首輪越しでは噛み辛い
目尻から伸びたまつ毛が際立たせるツリ目と、しなやかな身のこなし。何よりも自由気ままな性格はどこからどう見ても猫でしかない。
かわいがってもツレない態度で、気まぐれに甘える姿は稀少性が高く、どうにか写真や動画におさめられないかと思案している。
だからマイペースで縛られることを嫌う恋人から犬はほど遠いイメージだった。
最初のライブの時だったか、すんなりと伸びた首を飾るチョーカーはまるで首輪のようだった。
ぴったりと嵌められた黒いそれは、普段つけている大ぶりのチェーンの緩さとの落差で、いっそうのこと拘束具のように見えてしまう。
鎖も南京錠も『家族』である自分達の絆への祈りが込められたモチーフなのに、不埒な下心があるせいかどうにもソワソワとして落ち着かない。
首輪をつけた猫もいるが、首輪といえばやはり犬だ。
人に寄り添い、忠実で従順。恋人とは結びつかない、否、寄り添ってはくれるが、自らの魂に忠実であっても諾々と従うことはない。ましては他者になど言うまでもなく。
そんな恋人が、あのライブと同じような首輪をつけて、あまつさえ仰向けに――腹を見せて――リビングで寝転がっている。
「おい空却」
「んぁ……? あぁ、おはよ……」
「まだ夜中だ」
「んな時間に帰りたぁ……おつかれさん」
声をかければすぐに目を覚ました。
寝ぼけたまま語られる話によると、東都での『もでる』の手伝い以降、ナゴヤに戻ってからも横だの縦だのの繋がりで依頼が来るらしい。
そこにモヤ、としたのは一旦置いておくとして、ともかく今日は日が暮れるまで撮影があった。そして帰ろうとしたらチョーカーが取れなくなったのだと言う。
「南京錠が飾りじゃねぇんだと……ンで、ちょっと見てくれが違ぇのがもう二つ三つあって、ちゃぁんと組み合わせて管理してたはずが鍵が違ったっつーオチ」
なんでも世界に数個しかない特注品だから鍵の開閉での傷みすら恐れ、撮影や展示以外ではほぼ留めないで保管しているそうだ。
だもんで無理矢理に壊せない、鍵は東都にあるから今から取りに行っても間に合わない、明日絶対に外すから、と平身低頭で謝罪されたらしい。
一生外れないわけでもあるまいし、と明日の昼頃に再度会う約束をして別れたものの、どことなく息苦しくて落ち着かず、獄ンちに来た、と目をこする恋人は、心なし小さく見える。
首輪を嵌められてもステージで暴れる恋人からはこんな頼りなさを感じなかったのに。自由を奪われ、腹を晒し、くったりとした姿は、ひどく後ろ暗い従属を強いているような錯覚をしてしまう。

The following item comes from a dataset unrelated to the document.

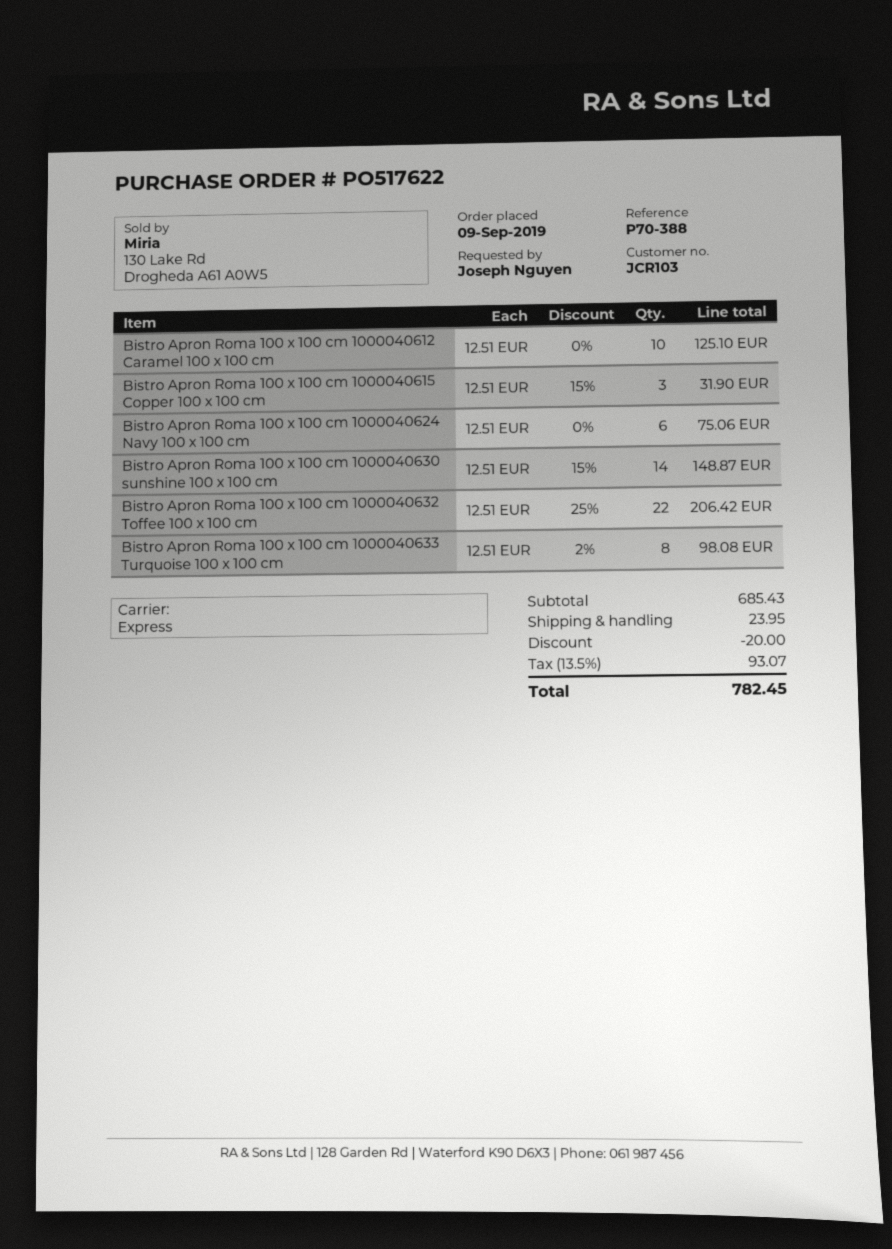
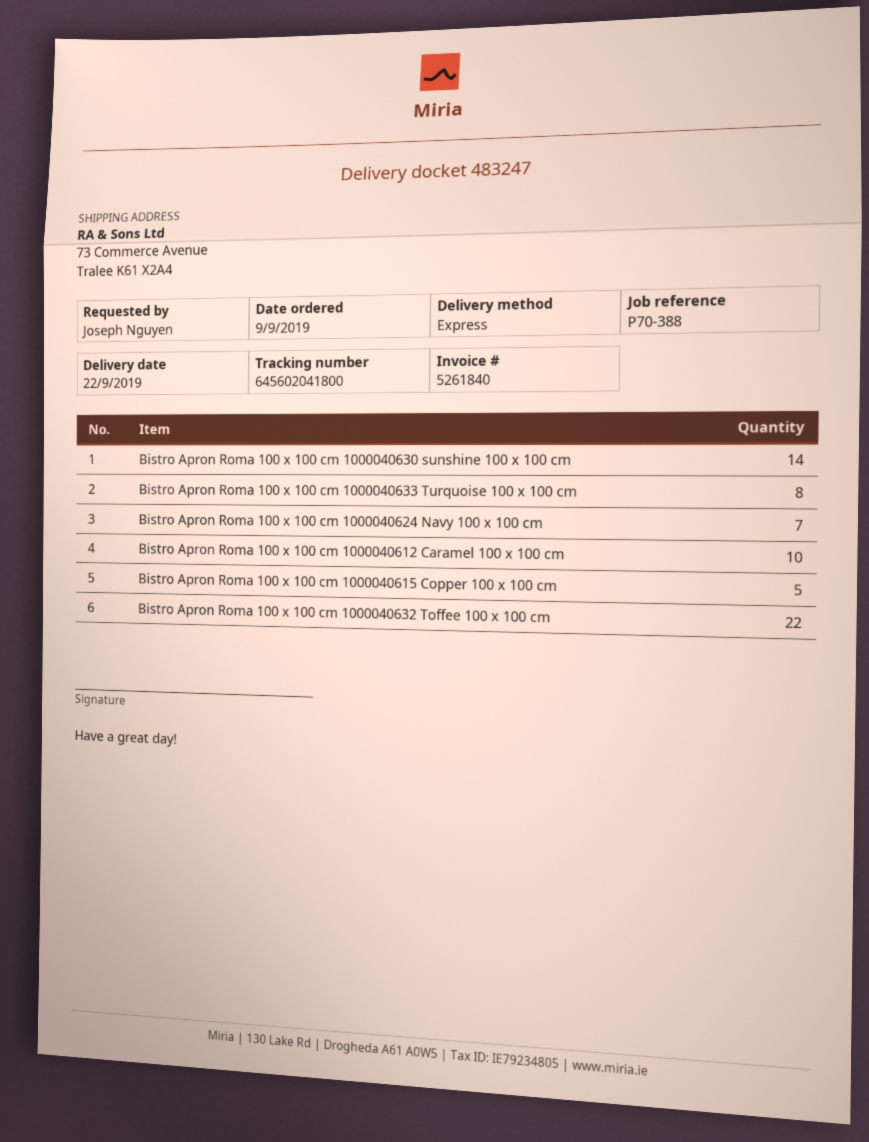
Bistro Apron Roma 100 x 100 cm 1000040615 Copper 100 x 100 cm: 3 -> 5
Bistro Apron Roma 100 x 100 cm 1000040624 Navy 100 x 100 cm: 6 -> 7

猫に首輪をつけて犬になるなどあり得ない。そもそも従順な猫もいれば人を寄せつけぬ犬もいる。
そう、わかっていても、常ならぬ恋人がたまらなくそそるのだ。
「本当に呼吸がし辛いってことはないのか?」
「それはねぇ。気の持ちようってヤツだな」
「じゃあキスは出来るな?」
出来る、の後に続くはずの言葉を、半開きのくちびるを塞いで封じ込めれば、ぱちくりと瞬いた目はやがて静かに閉じられた。